The chief spokesman of Bangladesh’s main opposition party who went missing in early March was found Tuesday in a hospital in northeastern India, his wife said.
Salahuddin Ahmed’s disappearance at the height of deadly anti-government protests drew widespread concern following similar disappearances of opposition activists in the past two years.
“He has been found at a hospital in Meghalaya. The hospital authorities called me just a moment ago and then I spoke to my husband,” Hasina Ahmed told reporter.
She could not describe the circumstances that led to Ahmed’s disappearance from a hideout in Dhaka and of his re-emergence at the Indian hospital, close to the Bangladeshi border.

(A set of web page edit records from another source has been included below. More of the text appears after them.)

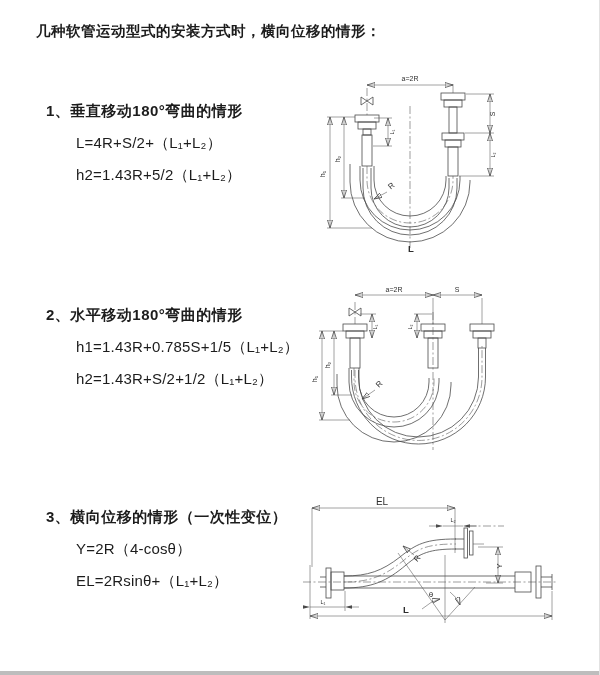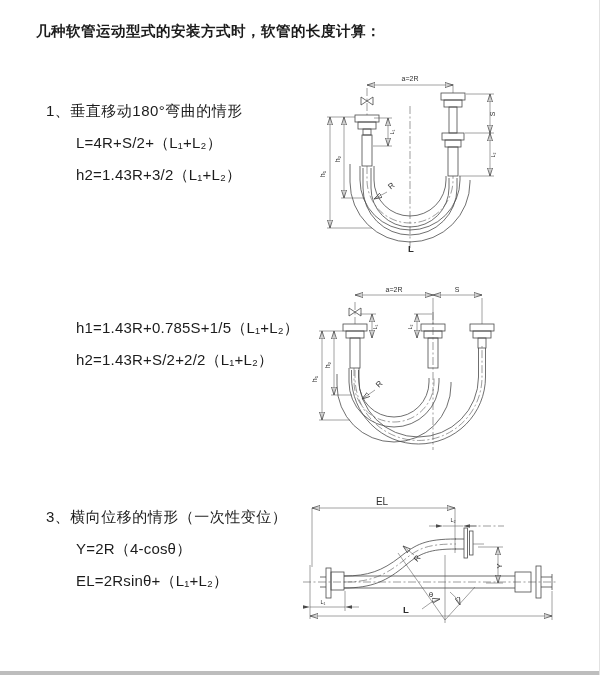--- a/index.html
+++ b/index.html
@@ -27,7 +27,7 @@
 <body>
 
 <div class="page">
-  <div class="title">几种软管运动型式的安装方式时，软管的长度计算：</div>
+  <div class="title">几种软管运动型式的安装方式时，横向位移的情形：</div>
 
   <div class="sec" style="top:102px">
     <div class="sec-h">1、垂直移动180°弯曲的情形</div>

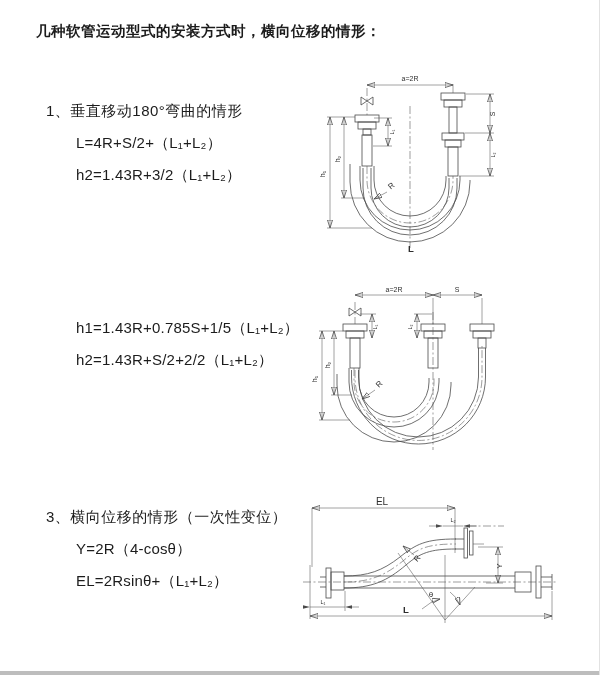--- a/index.html
+++ b/index.html
@@ -9,7 +9,7 @@
   .page-bottom-edge{position:absolute;left:0;bottom:0;width:100%;height:4px;background:#bdbdbd;}
   .title{position:absolute;left:36px;top:22px;font-size:14.5px;font-weight:bold;letter-spacing:.5px;}
   .sec{position:absolute;left:46px;}
-  .sec-h{font-size:15px;font-weight:normal;letter-spacing:.5px;}
+  .sec-h{font-size:15px;font-weight:bold;letter-spacing:.5px;}
   .flist{margin:6px 0 0 30px;text-align:center;}
   .fline{height:32px;display:flex;align-items:center;font-size:15px;letter-spacing:.2px;}
   .diag{position:absolute;}

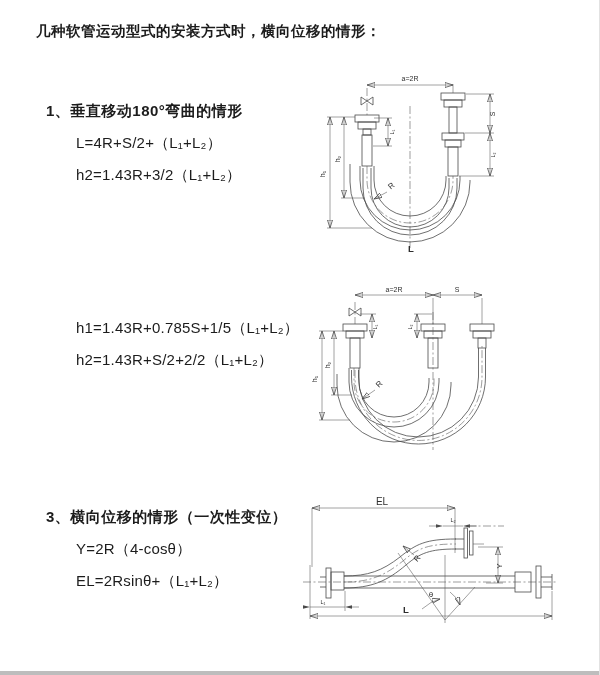--- a/index.html
+++ b/index.html
@@ -33,7 +33,7 @@
     <div class="sec-h">1、垂直移动180°弯曲的情形</div>
     <div class="flist">
       <div class="fline">L=4R+S/2+（L₁+L₂）</div>
-      <div class="fline">h2=1.43R+3/2（L₁+L₂）</div>
+      <div class="fline">h2=1.43R+5/2（L₁+L₂）</div>
     </div>
   </div>
 

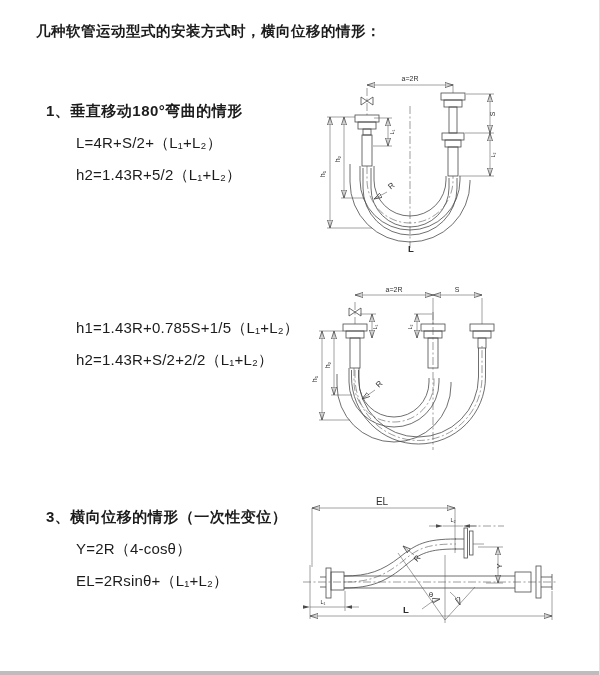--- a/index.html
+++ b/index.html
@@ -38,6 +38,7 @@
   </div>
 
   <div class="sec" style="top:306px">
+    <div class="sec-h">2、水平移动180°弯曲的情形</div>
     <div class="flist">
       <div class="fline">h1=1.43R+0.785S+1/5（L₁+L₂）</div>
       <div class="fline">h2=1.43R+S/2+2/2（L₁+L₂）</div>

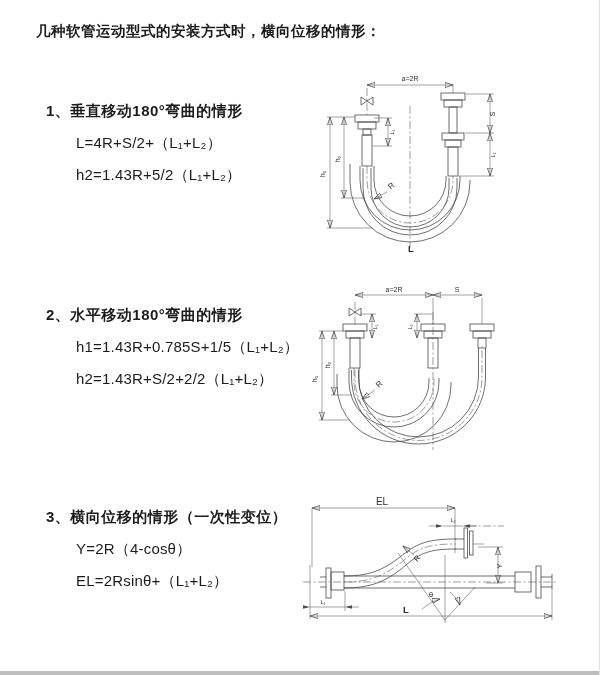--- a/index.html
+++ b/index.html
@@ -41,7 +41,7 @@
     <div class="sec-h">2、水平移动180°弯曲的情形</div>
     <div class="flist">
       <div class="fline">h1=1.43R+0.785S+1/5（L₁+L₂）</div>
-      <div class="fline">h2=1.43R+S/2+2/2（L₁+L₂）</div>
+      <div class="fline">h2=1.43R+S/2+1/2（L₁+L₂）</div>
     </div>
   </div>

There was no comment from the government or police.
Ahmed, a former junior minister, took over as the Bangladesh Nationalist Party (BNP) chief spokesman after two other senior members were detained in January at the start of a campaign of anti-government protests.
Hasina Ahmed told AFP her husband was picked up from a hideout in the northern suburb of Dhaka by a member of the country’s elite security force. But police and the government denied that he was in their custody.
From the hideout, Ahmed issued a series of hard-hitting anti-government statements, urging people to join the months-long transport blockade — called by BNP leader Khaleda Zia — aimed at toppling the government.